EXTRACTED RECORDS START

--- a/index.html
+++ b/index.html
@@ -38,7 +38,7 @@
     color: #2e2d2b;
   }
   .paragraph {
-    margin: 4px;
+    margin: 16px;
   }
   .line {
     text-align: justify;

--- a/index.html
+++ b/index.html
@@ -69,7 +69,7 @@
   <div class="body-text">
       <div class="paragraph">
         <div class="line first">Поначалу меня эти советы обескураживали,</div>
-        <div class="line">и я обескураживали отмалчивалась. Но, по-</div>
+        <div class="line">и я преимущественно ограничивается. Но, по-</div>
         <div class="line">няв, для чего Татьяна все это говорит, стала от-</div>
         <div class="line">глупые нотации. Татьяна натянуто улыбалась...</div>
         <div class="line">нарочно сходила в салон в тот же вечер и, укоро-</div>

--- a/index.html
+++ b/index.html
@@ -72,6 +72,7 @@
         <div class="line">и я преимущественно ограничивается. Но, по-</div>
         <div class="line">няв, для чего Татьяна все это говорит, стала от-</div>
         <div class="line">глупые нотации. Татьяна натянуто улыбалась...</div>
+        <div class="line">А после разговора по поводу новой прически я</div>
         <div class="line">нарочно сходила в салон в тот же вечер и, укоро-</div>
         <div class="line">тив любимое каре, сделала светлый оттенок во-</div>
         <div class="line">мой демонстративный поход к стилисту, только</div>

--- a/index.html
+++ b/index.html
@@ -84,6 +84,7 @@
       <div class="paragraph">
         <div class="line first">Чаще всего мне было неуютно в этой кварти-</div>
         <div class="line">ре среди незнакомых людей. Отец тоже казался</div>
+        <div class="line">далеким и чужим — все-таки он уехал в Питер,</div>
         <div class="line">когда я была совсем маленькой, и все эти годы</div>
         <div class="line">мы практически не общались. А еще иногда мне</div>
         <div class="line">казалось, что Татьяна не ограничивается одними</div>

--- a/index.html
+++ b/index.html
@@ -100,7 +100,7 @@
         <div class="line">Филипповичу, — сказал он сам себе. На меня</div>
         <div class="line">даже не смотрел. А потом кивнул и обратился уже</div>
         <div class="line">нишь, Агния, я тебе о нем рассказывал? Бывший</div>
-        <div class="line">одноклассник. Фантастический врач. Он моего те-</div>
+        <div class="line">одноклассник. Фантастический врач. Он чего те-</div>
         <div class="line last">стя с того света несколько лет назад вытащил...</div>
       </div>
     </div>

EXTRACTED RECORDS END

* WHAT IS REQUIRED
An exact copy of every line from the one containing "не ограничивается одними</div>" through the last line of the entries is required; please add nothing.

* ANSWER BOX
         <div class="line">казалось, что Татьяна не ограничивается одними</div>

--- a/index.html
+++ b/index.html
@@ -100,7 +100,7 @@
         <div class="line">Филипповичу, — сказал он сам себе. На меня</div>
         <div class="line">даже не смотрел. А потом кивнул и обратился уже</div>
         <div class="line">нишь, Агния, я тебе о нем рассказывал? Бывший</div>
-        <div class="line">одноклассник. Фантастический врач. Он моего те-</div>
+        <div class="line">одноклассник. Фантастический врач. Он чего те-</div>
         <div class="line last">стя с того света несколько лет назад вытащил...</div>
       </div>
     </div>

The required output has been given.